- Action item
Output the records exactly, and drop each picture.

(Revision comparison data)

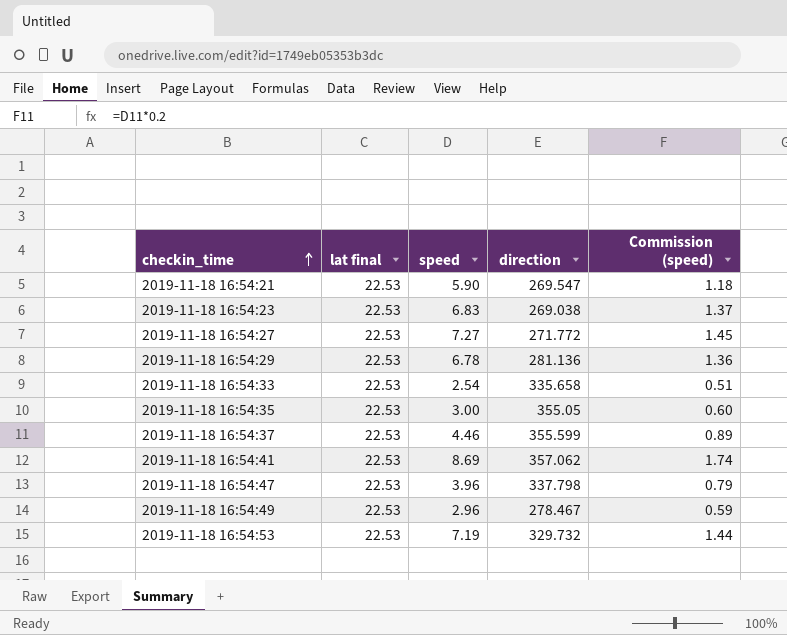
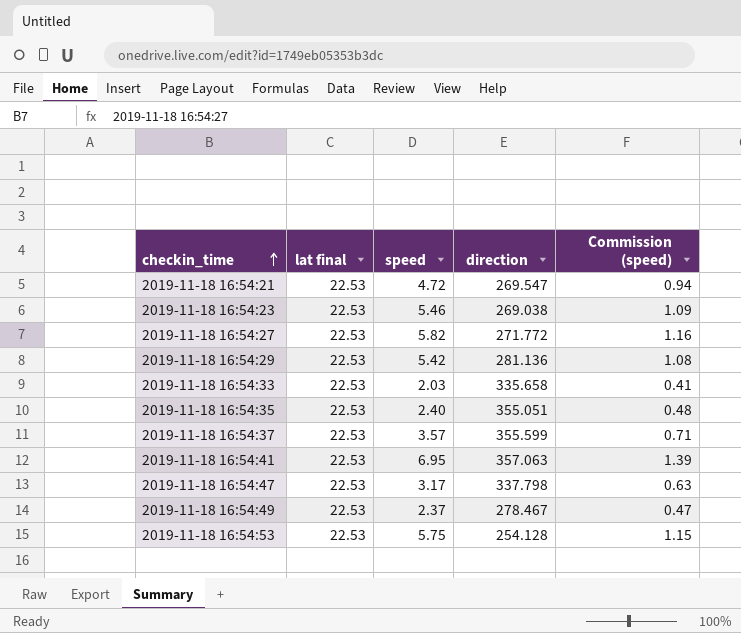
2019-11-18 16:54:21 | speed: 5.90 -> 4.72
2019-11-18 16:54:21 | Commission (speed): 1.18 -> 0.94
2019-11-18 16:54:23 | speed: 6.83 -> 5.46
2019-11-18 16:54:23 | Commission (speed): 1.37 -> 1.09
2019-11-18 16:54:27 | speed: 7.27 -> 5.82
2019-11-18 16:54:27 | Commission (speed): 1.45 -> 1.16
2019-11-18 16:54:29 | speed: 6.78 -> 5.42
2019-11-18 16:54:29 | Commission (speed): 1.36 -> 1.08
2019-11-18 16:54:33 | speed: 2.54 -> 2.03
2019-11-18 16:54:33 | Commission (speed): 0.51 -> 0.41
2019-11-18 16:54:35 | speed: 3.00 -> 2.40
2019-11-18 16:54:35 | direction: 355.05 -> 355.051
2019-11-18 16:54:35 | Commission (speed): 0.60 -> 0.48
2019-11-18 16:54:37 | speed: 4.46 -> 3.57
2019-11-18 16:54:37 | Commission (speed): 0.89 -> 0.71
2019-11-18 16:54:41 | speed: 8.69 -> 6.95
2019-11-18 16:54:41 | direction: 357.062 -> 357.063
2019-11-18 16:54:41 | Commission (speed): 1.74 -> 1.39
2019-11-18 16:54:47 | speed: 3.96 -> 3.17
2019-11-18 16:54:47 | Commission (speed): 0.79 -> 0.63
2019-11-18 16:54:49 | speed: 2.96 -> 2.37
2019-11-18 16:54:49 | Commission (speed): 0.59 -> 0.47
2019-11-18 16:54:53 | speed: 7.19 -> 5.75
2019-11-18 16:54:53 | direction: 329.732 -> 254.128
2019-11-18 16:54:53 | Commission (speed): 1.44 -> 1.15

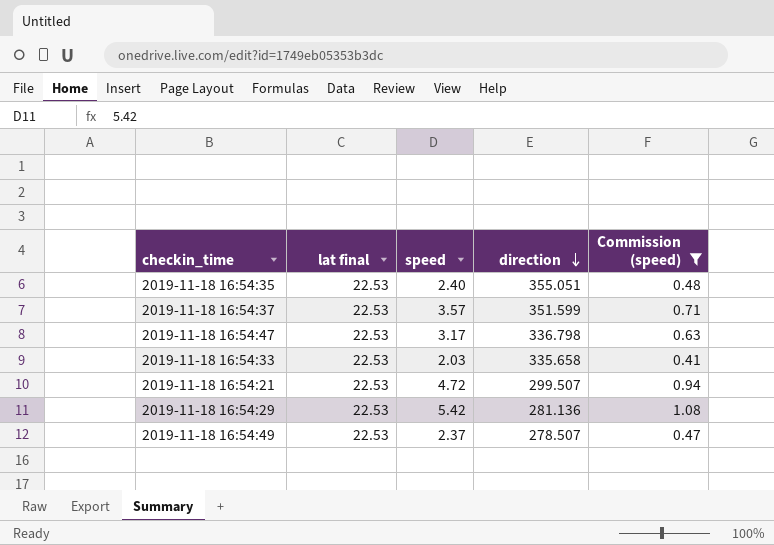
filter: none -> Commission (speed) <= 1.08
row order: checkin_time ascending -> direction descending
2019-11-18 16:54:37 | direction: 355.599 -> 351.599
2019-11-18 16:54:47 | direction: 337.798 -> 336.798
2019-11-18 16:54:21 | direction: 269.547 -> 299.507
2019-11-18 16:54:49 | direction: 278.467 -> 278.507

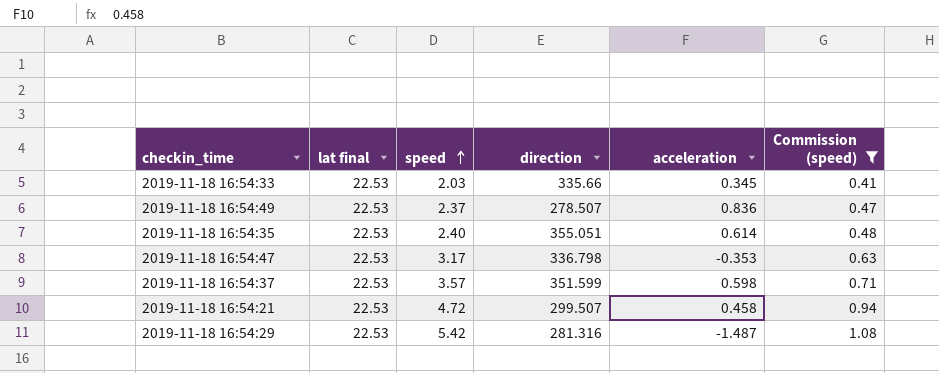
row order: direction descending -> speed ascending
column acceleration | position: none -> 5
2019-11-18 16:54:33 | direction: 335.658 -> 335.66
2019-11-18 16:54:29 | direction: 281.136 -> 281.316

- Answer below
2019-11-18 16:54:21 | speed: 5.90 -> 4.72
2019-11-18 16:54:21 | Commission (speed): 1.18 -> 0.94
2019-11-18 16:54:23 | speed: 6.83 -> 5.46
2019-11-18 16:54:23 | Commission (speed): 1.37 -> 1.09
2019-11-18 16:54:27 | speed: 7.27 -> 5.82
2019-11-18 16:54:27 | Commission (speed): 1.45 -> 1.16
2019-11-18 16:54:29 | speed: 6.78 -> 5.42
2019-11-18 16:54:29 | Commission (speed): 1.36 -> 1.08
2019-11-18 16:54:33 | speed: 2.54 -> 2.03
2019-11-18 16:54:33 | Commission (speed): 0.51 -> 0.41
2019-11-18 16:54:35 | speed: 3.00 -> 2.40
2019-11-18 16:54:35 | direction: 355.05 -> 355.051
2019-11-18 16:54:35 | Commission (speed): 0.60 -> 0.48
2019-11-18 16:54:37 | speed: 4.46 -> 3.57
2019-11-18 16:54:37 | Commission (speed): 0.89 -> 0.71
2019-11-18 16:54:41 | speed: 8.69 -> 6.95
2019-11-18 16:54:41 | direction: 357.062 -> 357.063
2019-11-18 16:54:41 | Commission (speed): 1.74 -> 1.39
2019-11-18 16:54:47 | speed: 3.96 -> 3.17
2019-11-18 16:54:47 | Commission (speed): 0.79 -> 0.63
2019-11-18 16:54:49 | speed: 2.96 -> 2.37
2019-11-18 16:54:49 | Commission (speed): 0.59 -> 0.47
2019-11-18 16:54:53 | speed: 7.19 -> 5.75
2019-11-18 16:54:53 | direction: 329.732 -> 254.128
2019-11-18 16:54:53 | Commission (speed): 1.44 -> 1.15

filter: none -> Commission (speed) <= 1.08
row order: checkin_time ascending -> direction descending
2019-11-18 16:54:37 | direction: 355.599 -> 351.599
2019-11-18 16:54:47 | direction: 337.798 -> 336.798
2019-11-18 16:54:21 | direction: 269.547 -> 299.507
2019-11-18 16:54:49 | direction: 278.467 -> 278.507

row order: direction descending -> speed ascending
column acceleration | position: none -> 5
2019-11-18 16:54:33 | direction: 335.658 -> 335.66
2019-11-18 16:54:29 | direction: 281.136 -> 281.316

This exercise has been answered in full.